Let’s take a look at Big Supplement, and what’s going on with contaminated supplements.
Supplements are mostly useless
As I’ve written many times, supplements are basically worthless, unless you have specific chronic medical conditions or suffer from chronic malnutrition that prevents you from receiving enough micronutrients, like vitamins and minerals. In addition, those on highly restrictive diets, like vegans or those who have had weight-loss surgery, may require supplementation, although both could be considered “chronic medical conditions.”
For example, in modern prenatal care, the pregnant mother is urged to take folic acid supplements to reduce the risk of neural tube defects in the developing fetus. But after the pregnancy is over, folic acid is no longer needed – in fact, continued use of folic acid may increase the risk of some forms of cancer, in individuals who have no medical need for the supplement.
Because a lot of people favor confirmation bias as their go-to argument, I constantly hear, “Hey Skeptical Raptor, vitamin C prevents scurvy, ergo all supplements are the greatest thing we can consume.” Scurvy is fairly rare these days in developed countries, but it can happen especially to smokers since cigarette smoke inhibits the uptake of vitamin C (and another reason not to smoke).
So unless your diet only includes steak, ice cream, and junk food, an average American or European will get more than adequate amounts of vitamin C from their diet. Anyone deficient in vitamin C could be considered to be malnourished, and, of course, they will benefit from a vitamin C supplement. But vitamin C does not prevent colds, flu, or cancer. It is not a miracle vitamin, despite the oft-debunked claims of the pseudoscience-based supplement proponents.
Despite the utter lack of or weak evidence of the usefulness of supplements, unsurprisingly, over 80% of Americans take dietary supplements. I guess chronic malnutrition and medical conditions afflict over 80% of Americans. The facts are that human needs for nutrients, like vitamins, are more than adequately met by a broad, healthy diet that includes a lot of fruits and vegetables.
But there’s more bad news, and it’s more than just overpriced, mostly useless products. It’s that contaminated supplements are widespread in this industry, some of which are very dangerous.
A growing body of evidence is supporting the concern that popular supplements may not contain what they claim they contain. Moreover, some of the contaminants can be potentially dangerous.
A recent paper by Jenna Tucker et al. at the California Department of Public Health, published in JAMA Network Open, revealed that more than 700 supplements on the market included unlabeled ingredients that are generally only found in pharmaceutical drunks. And less than half of those were forced to be recalled by the FDA or other regulatory agencies.
The researchers reviewed a database of contaminated supplements maintained by the FDA and found pharmaceuticals, like steroids, anti-depressants, and Viagra, in 746 dietary supplements between 2007 and 2016. More than half the products were not removed from store shelves.

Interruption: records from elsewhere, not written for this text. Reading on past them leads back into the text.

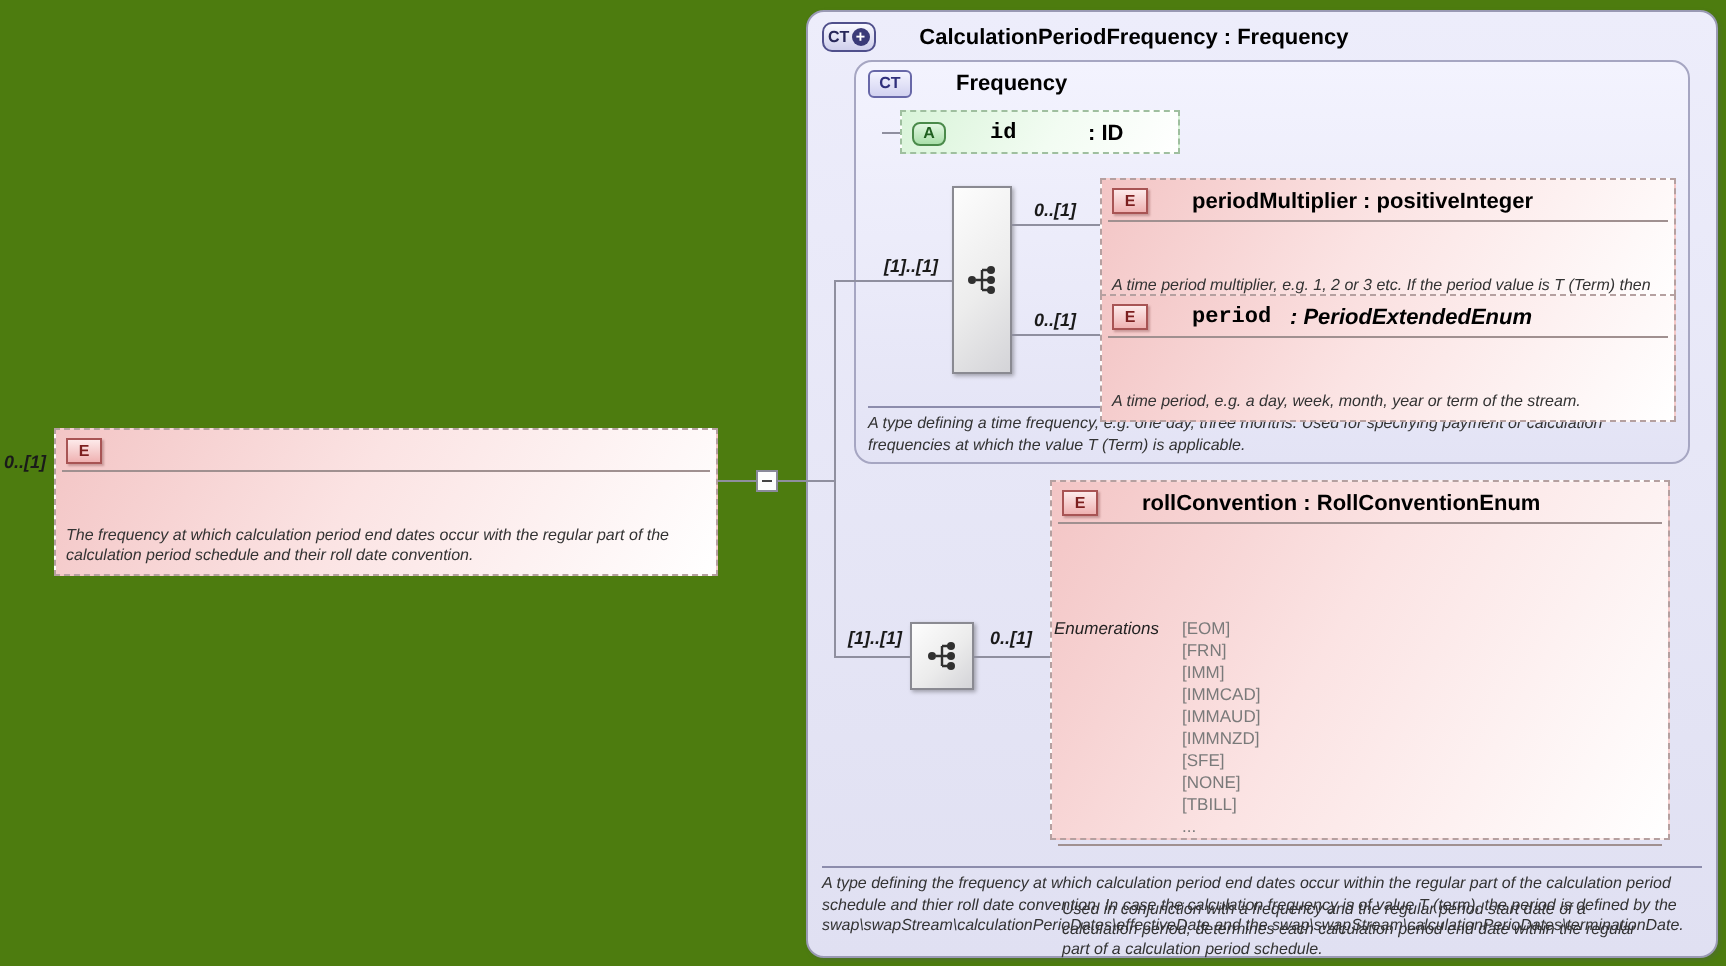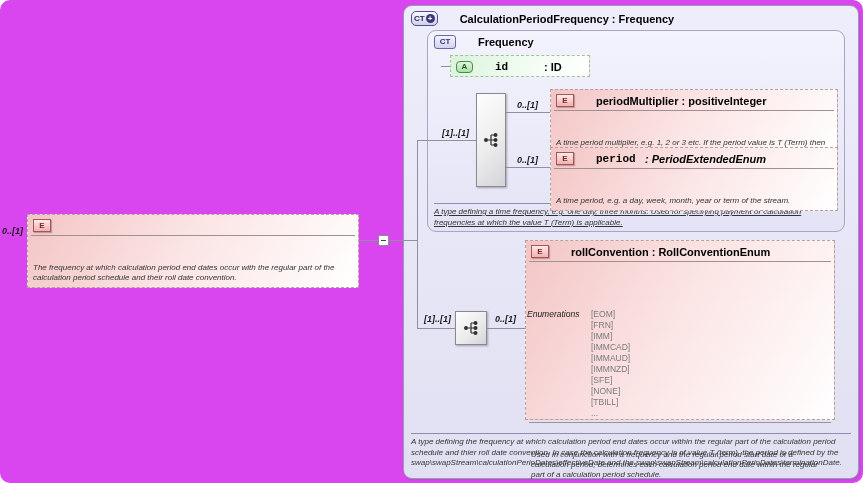--- a/index.html
+++ b/index.html
@@ -1,17 +1,17 @@
 <!DOCTYPE html>
 <html><head>
 <meta charset="utf-8">
 <style>
   html,body{margin:0;padding:0;background:#fff;}
-  .canvas{position:relative;width:863px;height:483px;background:#d946ef;
-          font-family:"Liberation Sans",sans-serif;overflow:hidden;border-radius:10px;}
+  .canvas{position:relative;width:863px;height:483px;background:#4d7c0f;
+          font-family:"Liberation Sans",sans-serif;overflow:hidden;}
 
   
   .hline{position:absolute;height:1px;background:#8f8f9f;}
   .vline{position:absolute;width:1px;background:#8f8f9f;}
 
   
   .card{position:absolute;font:bold italic 9px "Liberation Sans",sans-serif;color:#1a1a1a;white-space:nowrap;}
 
   
   .badge-e{display:inline-block;width:16px;height:11px;flex:0 0 16px;
@@ -91,21 +91,21 @@
       <span class="title">CalculationPeriodFrequency : Frequency</span>
     </div>
     <div class="ct-annot" style="left:7px;right:7px;top:427px;">A type defining the frequency at which calculation period end dates occur within the regular part of the calculation period schedule and thier roll date convention. In case the calculation frequency is of value T (term), the period is defined by the swap\swapStream\calculationPerioDates\effectiveDate and the swap\swapStream\calculationPerioDates\terminationDate.</div>
   </div>
 
   <div class="ctbox-inner" style="left:427px;top:30px;width:418px;height:202px;">
     <div class="hdr" style="padding:4px 6px 2px 6px;">
       <span class="badge-ct">CT</span>
       <span class="title">Frequency</span>
     </div>
-    <div class="ct-annot" style="left:6px;right:6px;bottom:3px;text-decoration:underline;">A type defining a time frequency, e.g. one day, three months. Used for specifying payment or calculation frequencies at which the value T (Term) is applicable.</div>
+    <div class="ct-annot" style="left:6px;right:6px;bottom:3px;">A type defining a time frequency, e.g. one day, three months. Used for specifying payment or calculation frequencies at which the value T (Term) is applicable.</div>
   </div>
 
   <div class="greenbox" style="left:450px;top:55px;width:140px;height:22px;">
     <div class="hdr" style="padding:5px 5px 3px 5px;">
       <span class="badge-a">A</span>
       <span class="title ename namecol">id</span>
       <span class="title" style="margin-left:-6px;">: ID</span>
     </div>
   </div>
 

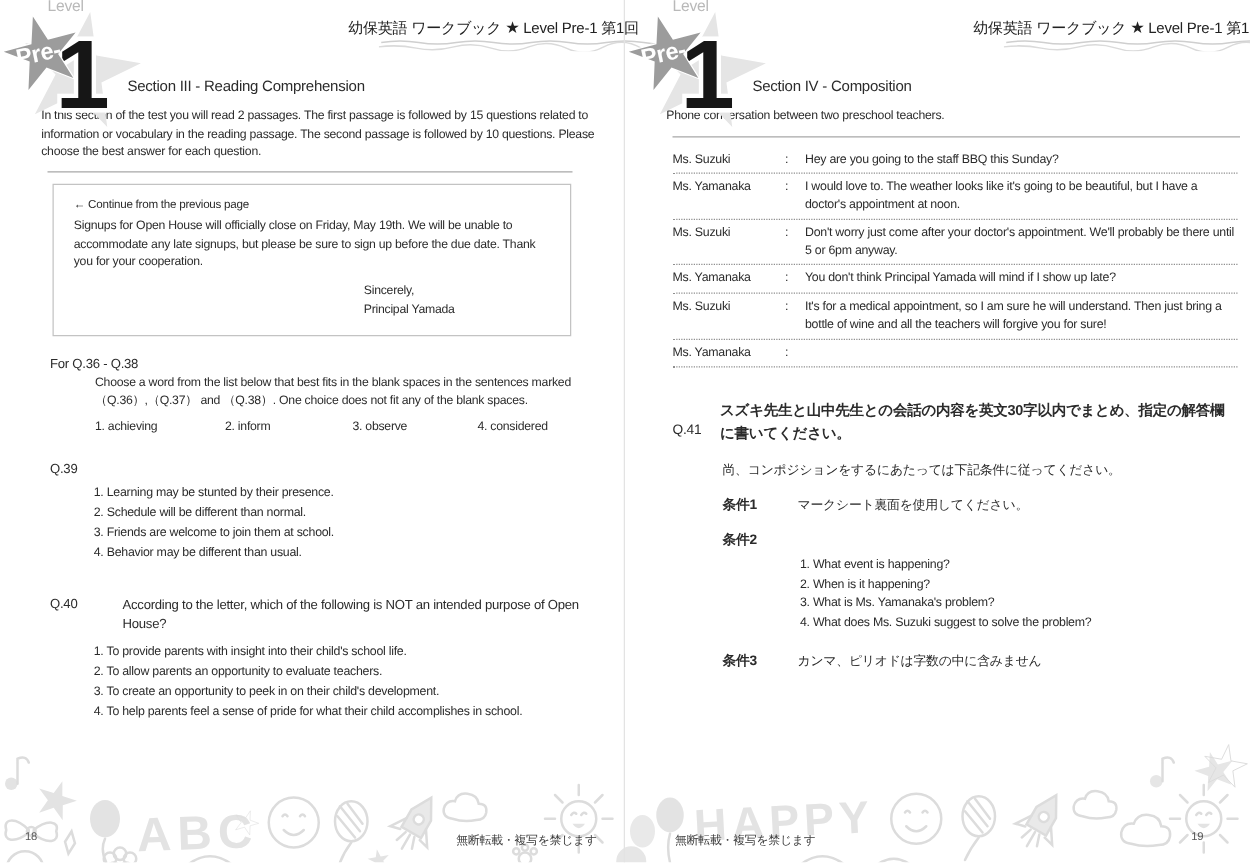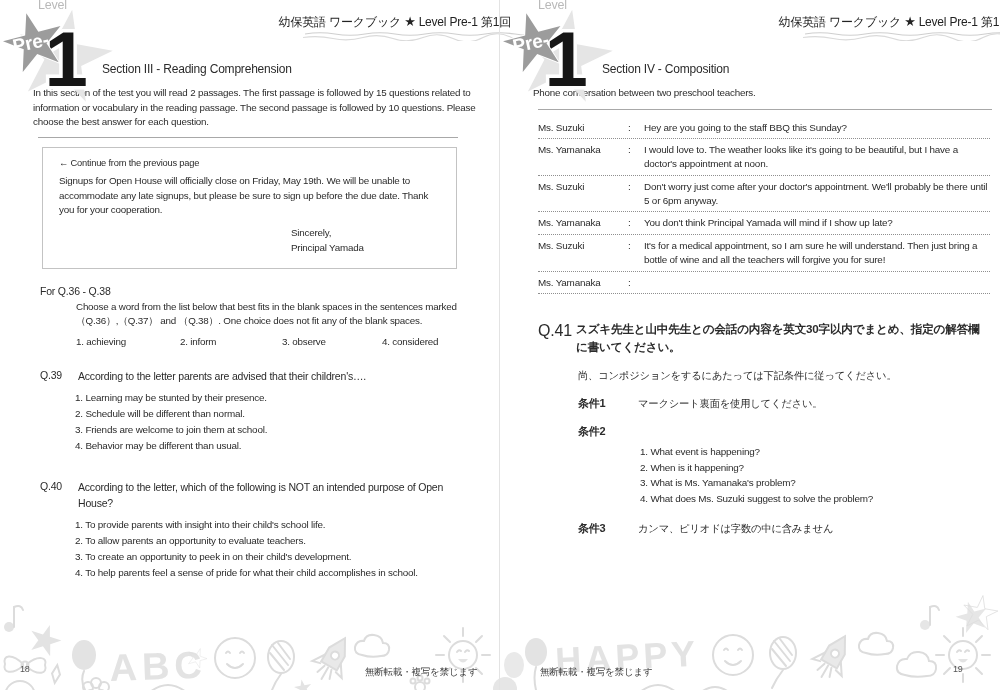--- a/index.html
+++ b/index.html
@@ -28,33 +28,33 @@
   .note { font-size:9.3px; margin-bottom:6px; }
   .letter-body { font-size:9.8px; line-height:1.5; width:382px; }
   .letter-close { margin:8px 0 0 232px; font-size:9.8px; line-height:1.5; }
 
   .range-label { margin:16px 0 0 40px; font-size:10.5px; }
   .instruction { margin:3px 0 0 76px; width:402px; font-size:9.8px; line-height:1.5; }
   .choices { display:flex; margin:7px 0 0 76px; font-size:9.8px; }
   .choices span:nth-child(1){ width:104px; } .choices span:nth-child(2){ width:102px; } .choices span:nth-child(3){ width:100px; }
 
   .q-block { margin:22px 0 0 40px; display:flex; font-size:10.5px; }
-  .q-block.q40 { margin-top:26px; }
+  .q-block.q40 { margin-top:26px;gap:20px; }
   .q-num { width:38px; flex-shrink:0; }
   .q-text { width:402px; line-height:1.45; }
   .options { margin:6px 0 0 75px; font-size:9.9px; line-height:1.62; }
 
   .conv { margin:7px 0 0 38px; width:452px; }
   .conv-row { display:flex; padding:4px 0 3px; border-bottom:1px dotted #8f8f8f; font-size:9.9px; line-height:1.45; }
   .spk { width:90px; flex-shrink:0; }
   .colon { width:16px; flex-shrink:0; }
   .msg { flex:1; }
 
   .q41 { margin:26px 0 0 38px; display:flex; }
-  .q41 .q-num { font-size:16px; padding-top:2px; }
+  .q41 .q-num { font-size:11px; padding-top:2px;margin-top:16px; }
   .q41-text { width:414px; font-size:11.6px; font-weight:bold; line-height:1.55; }
   .jp-note { margin:13px 0 0 78px; font-size:10.3px; }
   .cond { display:flex; margin:13px 0 0 78px; }
   .cond.c3 { margin-top:15px; }
   .cond-label { width:60px; flex-shrink:0; font-weight:bold; font-size:11px; }
   .cond-text { font-size:10.3px; padding-top:1px; }
   .cond-qs { margin:5px 0 0 140px; font-size:9.9px; line-height:1.58; }
 
   .pg-num { position:absolute; top:664px; font-size:9px; color:#555; z-index:2; }
   .pg-left { left:20px; } .pg-right { left:953px; }
@@ -197,21 +197,20 @@
   <div class="instruction">Choose a word from the list below that best fits in the blank spaces in the sentences marked （Q.36）,（Q.37） and （Q.38）. One choice does not fit any of the blank spaces.</div>
   <div class="choices">
     <span>1. achieving</span>
     <span>2. inform</span>
     <span>3. observe</span>
     <span>4. considered</span>
   </div>
 
   <div class="q-block">
     <span class="q-num">Q.39</span>
-    <span class="q-text">According to the letter parents are advised that their children's….</span>
   </div>
   <div class="options">
     <div>1. Learning may be stunted by their presence.</div>
     <div>2. Schedule will be different than normal.</div>
     <div>3. Friends are welcome to join them at school.</div>
     <div>4. Behavior may be different than usual.</div>
   </div>
 
   <div class="q-block q40">
     <span class="q-num">Q.40</span>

In other words, regulated pharmaceuticals that can only be prescribed by a physician are finding their way into contaminated supplements. Some of the drugs that are in these supplements have significant effects that need to be monitored by a physician. For example, a man could be told that he has a condition that contraindicates Viagra but buys a supplement that has it. That could be very dangerous.
Moreover, these contaminants may have significant adverse effects (many anti-depressants, for example, can raise blood sugar significantly) or have dangerous interactions with other medications. A recent study showed that over 23,000 emergency room visits yearly result from supplements.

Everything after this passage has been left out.